* _PROBLEM_
Except for images, print the whole listing verbatim.
+++++
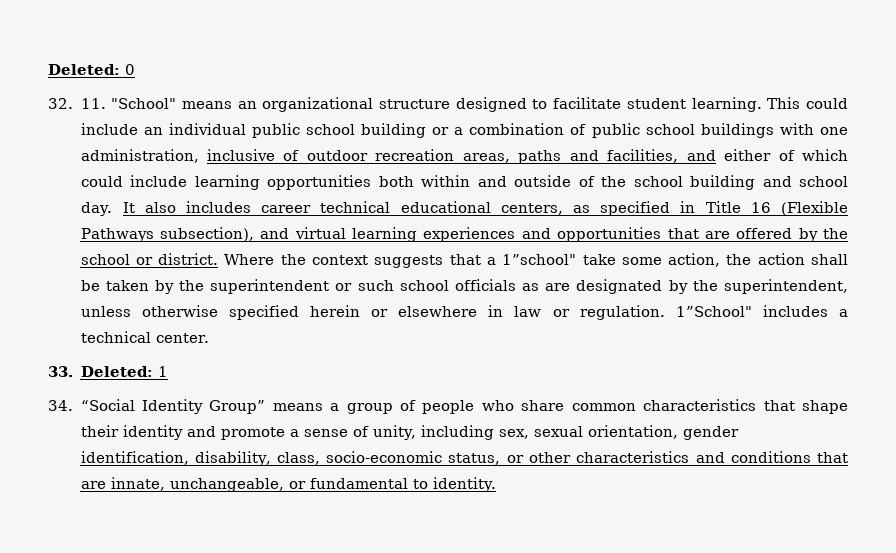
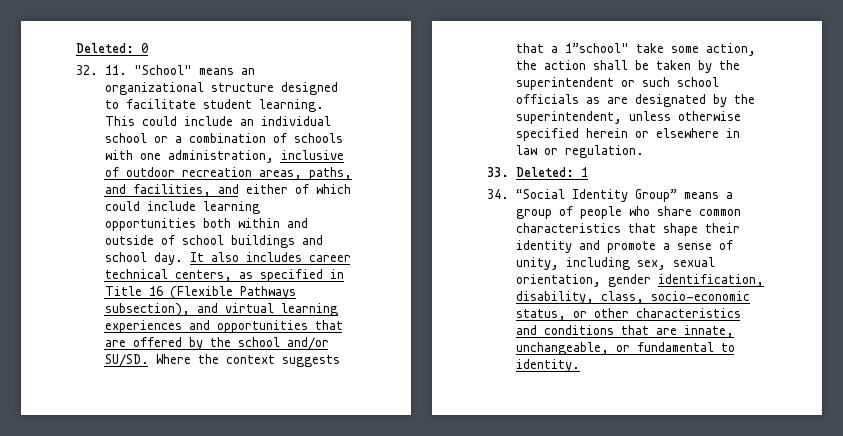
- This could include an individual public school building or a combination of public school buildings with one administration, inclusive of outdoor recreation areas, paths and facilities, and either of which could include learning opportunities both within and outside of the school building and school day.
+ This could include an individual school or a combination of schools with one administration, inclusive of outdoor recreation areas, paths, and facilities, and either of which could include learning opportunities both within and outside of school buildings and school day.
- It also includes career technical educational centers, as specified in Title 16 (Flexible Pathways subsection), and virtual learning experiences and opportunities that are offered by the school or district.
+ It also includes career technical centers, as specified in Title 16 (Flexible Pathways subsection), and virtual learning experiences and opportunities that are offered by the school and/or SU/SD.
- 1”School" includes a technical center.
+++++
* _ANSWER TO THIS EXERCISE_
- This could include an individual public school building or a combination of public school buildings with one administration, inclusive of outdoor recreation areas, paths and facilities, and either of which could include learning opportunities both within and outside of the school building and school day.
+ This could include an individual school or a combination of schools with one administration, inclusive of outdoor recreation areas, paths, and facilities, and either of which could include learning opportunities both within and outside of school buildings and school day.
- It also includes career technical educational centers, as specified in Title 16 (Flexible Pathways subsection), and virtual learning experiences and opportunities that are offered by the school or district.
+ It also includes career technical centers, as specified in Title 16 (Flexible Pathways subsection), and virtual learning experiences and opportunities that are offered by the school and/or SU/SD.
- 1”School" includes a technical center.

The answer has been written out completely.